Portland mayoral candidate Sarah Iannarone will champion tenants' right to organize as part of her housing policy plan.

"That seems to have been a very effective model for change-making," says Iannarone, citing the tenant unions that have formed to support Portland renters, particularly at two housing complexes in Portland—Milepost 5 and Holgate Manor—where low-income tenants organized after their complexes were sold.

That's one element of Iannarone's housing policy program, which she's releasing today, that hasn't been part Mayor Ted Wheeler's efforts on housing.

Mostly, the ideas Iannarone offers are policy ideas that the incumbent has already talked about—a fact she tacitly acknowledges.

"It's not what he says," she tells WW. "It's what comes after."

Instead, Iannarone offers a critique of Wheeler's leadership on housing.

One example Iannarone offered: the residential infill project, the re-zoning effort under way for the entire length of Wheeler's term to allow more, smaller housing on property now zoned for single family zones of the city. Wheeler campaigned on the issue, but the policy has moved very slowly.
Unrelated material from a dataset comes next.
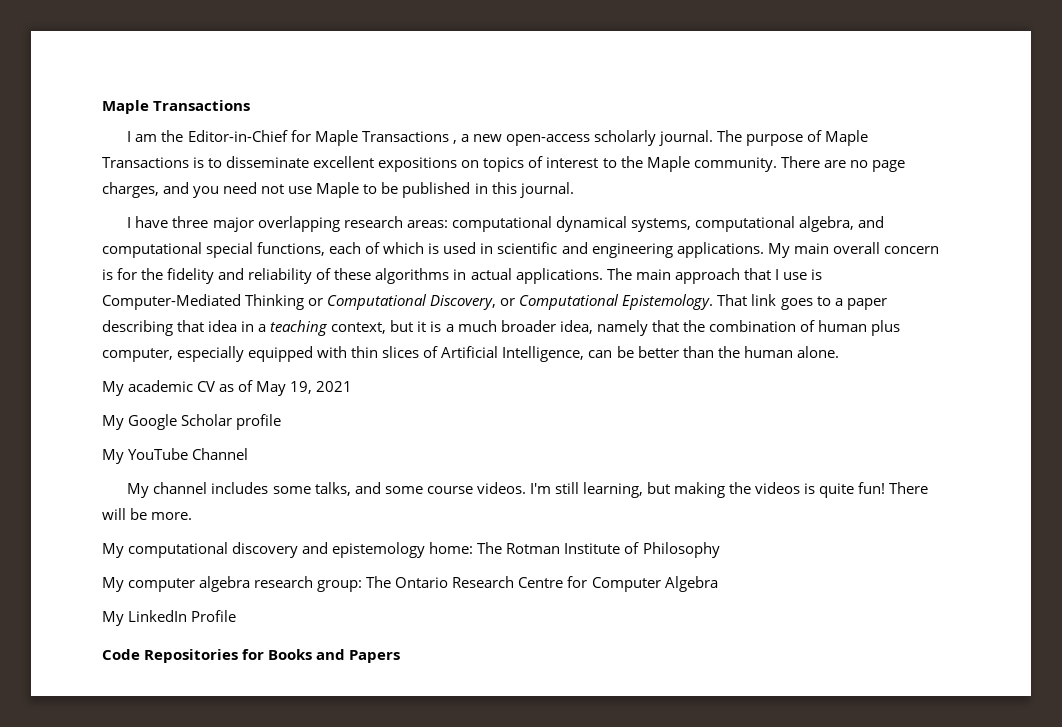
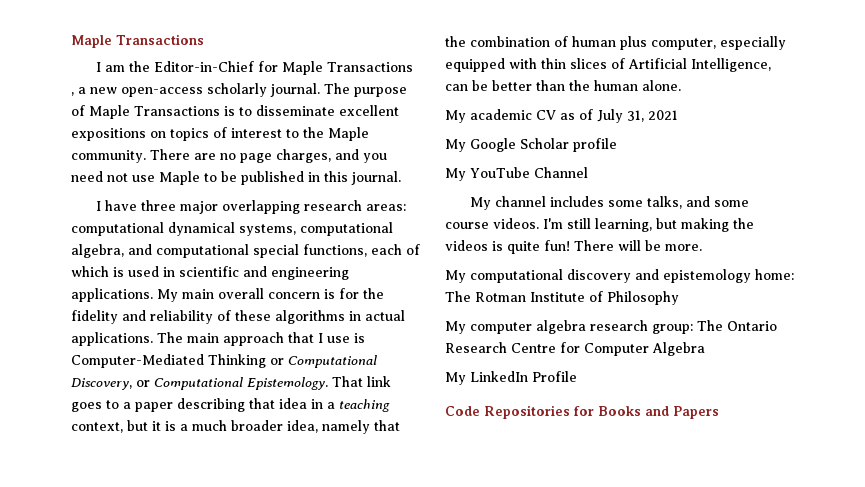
- My academic CV as of May 19, 2021
+ My academic CV as of July 31, 2021

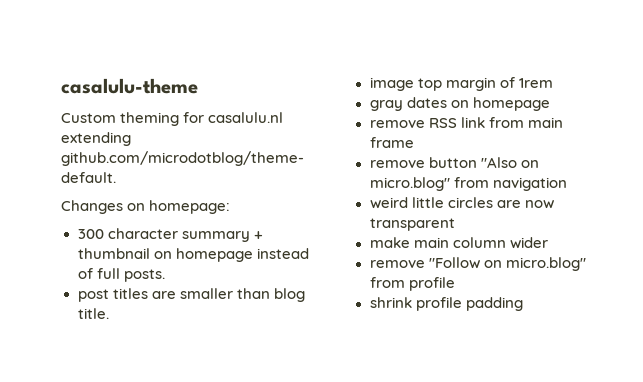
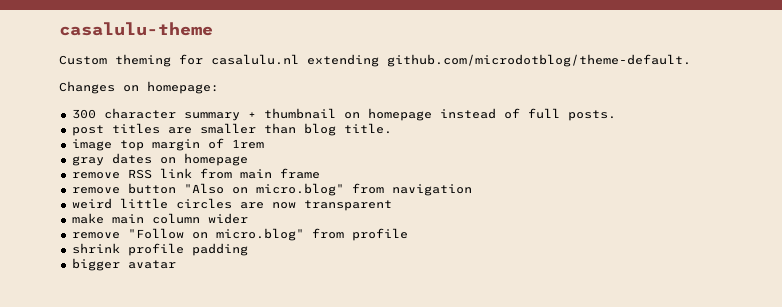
+ bigger avatar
"Why is this so hard if he truly believes in it?" she asks. "Minneapolis started after us and finished before with a much more comprehensive policy. They went further faster."

Iannarone wants the city to develop a strategic plan for ending its housing emergency, which the previous mayoral administration declared in 2015; she wants to preserve and foster housing for aging Portlanders; she wants to lower construction costs by better coordination among the bureaus.

Iannarone's plan, which she calls Housing for All, is the third policy paper the campaign has released. The campaign says they expect to release three more.